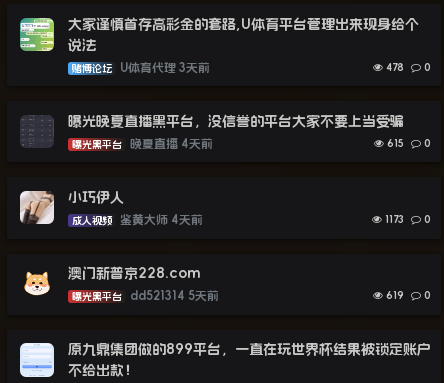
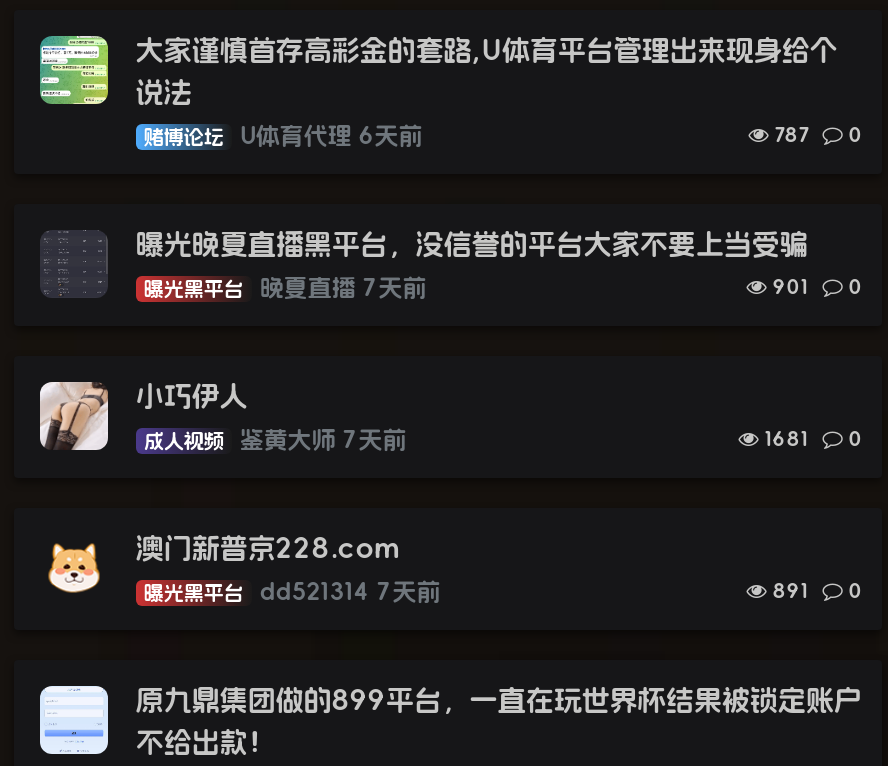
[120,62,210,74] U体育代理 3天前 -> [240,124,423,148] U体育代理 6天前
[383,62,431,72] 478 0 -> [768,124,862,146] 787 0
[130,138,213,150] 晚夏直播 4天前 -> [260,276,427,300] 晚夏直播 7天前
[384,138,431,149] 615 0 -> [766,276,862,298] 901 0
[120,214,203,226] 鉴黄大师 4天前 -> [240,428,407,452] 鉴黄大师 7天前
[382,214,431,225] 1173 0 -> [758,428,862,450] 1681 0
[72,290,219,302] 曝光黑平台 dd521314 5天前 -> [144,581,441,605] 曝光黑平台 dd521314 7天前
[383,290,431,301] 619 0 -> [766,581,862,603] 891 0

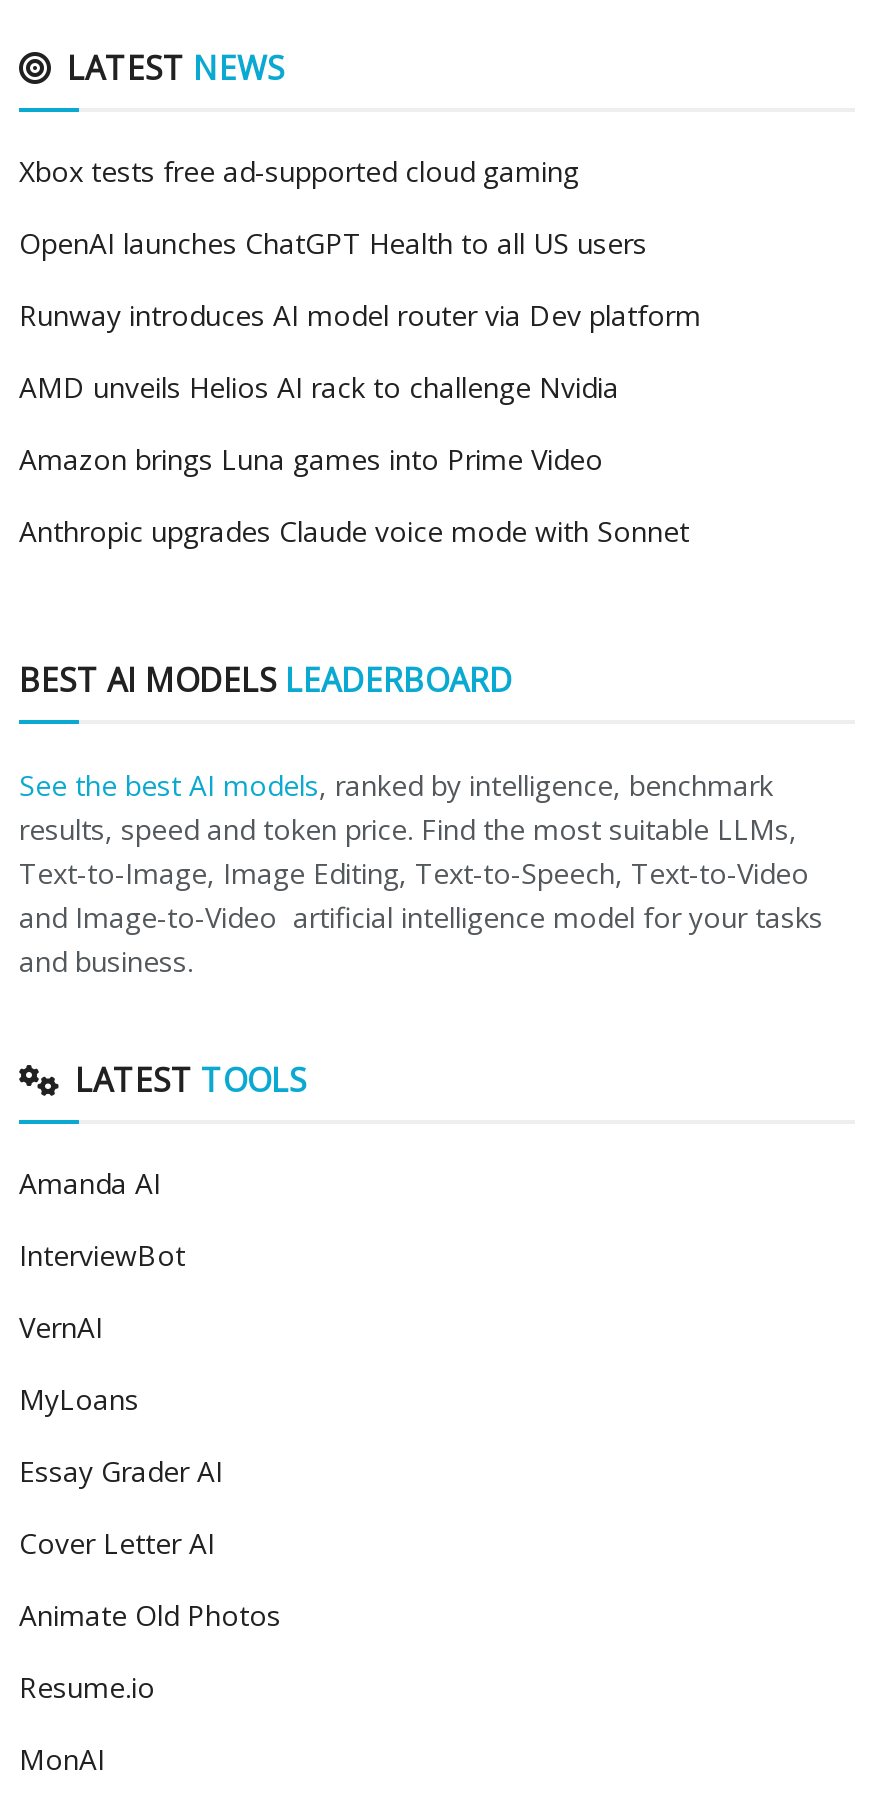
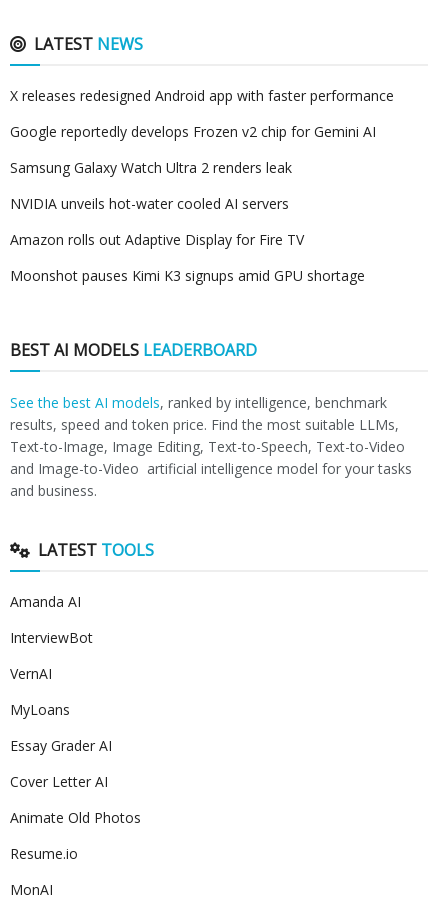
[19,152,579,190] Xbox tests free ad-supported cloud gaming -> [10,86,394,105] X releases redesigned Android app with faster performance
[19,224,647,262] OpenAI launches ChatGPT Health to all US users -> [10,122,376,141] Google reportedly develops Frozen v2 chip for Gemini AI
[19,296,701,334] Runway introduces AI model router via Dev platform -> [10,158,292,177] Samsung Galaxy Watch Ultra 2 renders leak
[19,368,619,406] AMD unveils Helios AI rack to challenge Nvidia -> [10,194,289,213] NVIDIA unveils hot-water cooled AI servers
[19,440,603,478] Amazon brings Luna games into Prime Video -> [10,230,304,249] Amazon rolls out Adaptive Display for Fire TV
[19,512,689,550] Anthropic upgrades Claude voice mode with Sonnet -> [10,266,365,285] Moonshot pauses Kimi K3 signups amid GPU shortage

What the task asks. Would you copy out exactly the lines above that start at the one containing "[130,138,213,150] 晚夏直播 4天前" and end at the one containing "[383,290,431,301] 619 0", inclusive?

Problem solution.
[130,138,213,150] 晚夏直播 4天前 -> [260,276,427,300] 晚夏直播 7天前
[384,138,431,149] 615 0 -> [766,276,862,298] 901 0
[120,214,203,226] 鉴黄大师 4天前 -> [240,428,407,452] 鉴黄大师 7天前
[382,214,431,225] 1173 0 -> [758,428,862,450] 1681 0
[72,290,219,302] 曝光黑平台 dd521314 5天前 -> [144,581,441,605] 曝光黑平台 dd521314 7天前
[383,290,431,301] 619 0 -> [766,581,862,603] 891 0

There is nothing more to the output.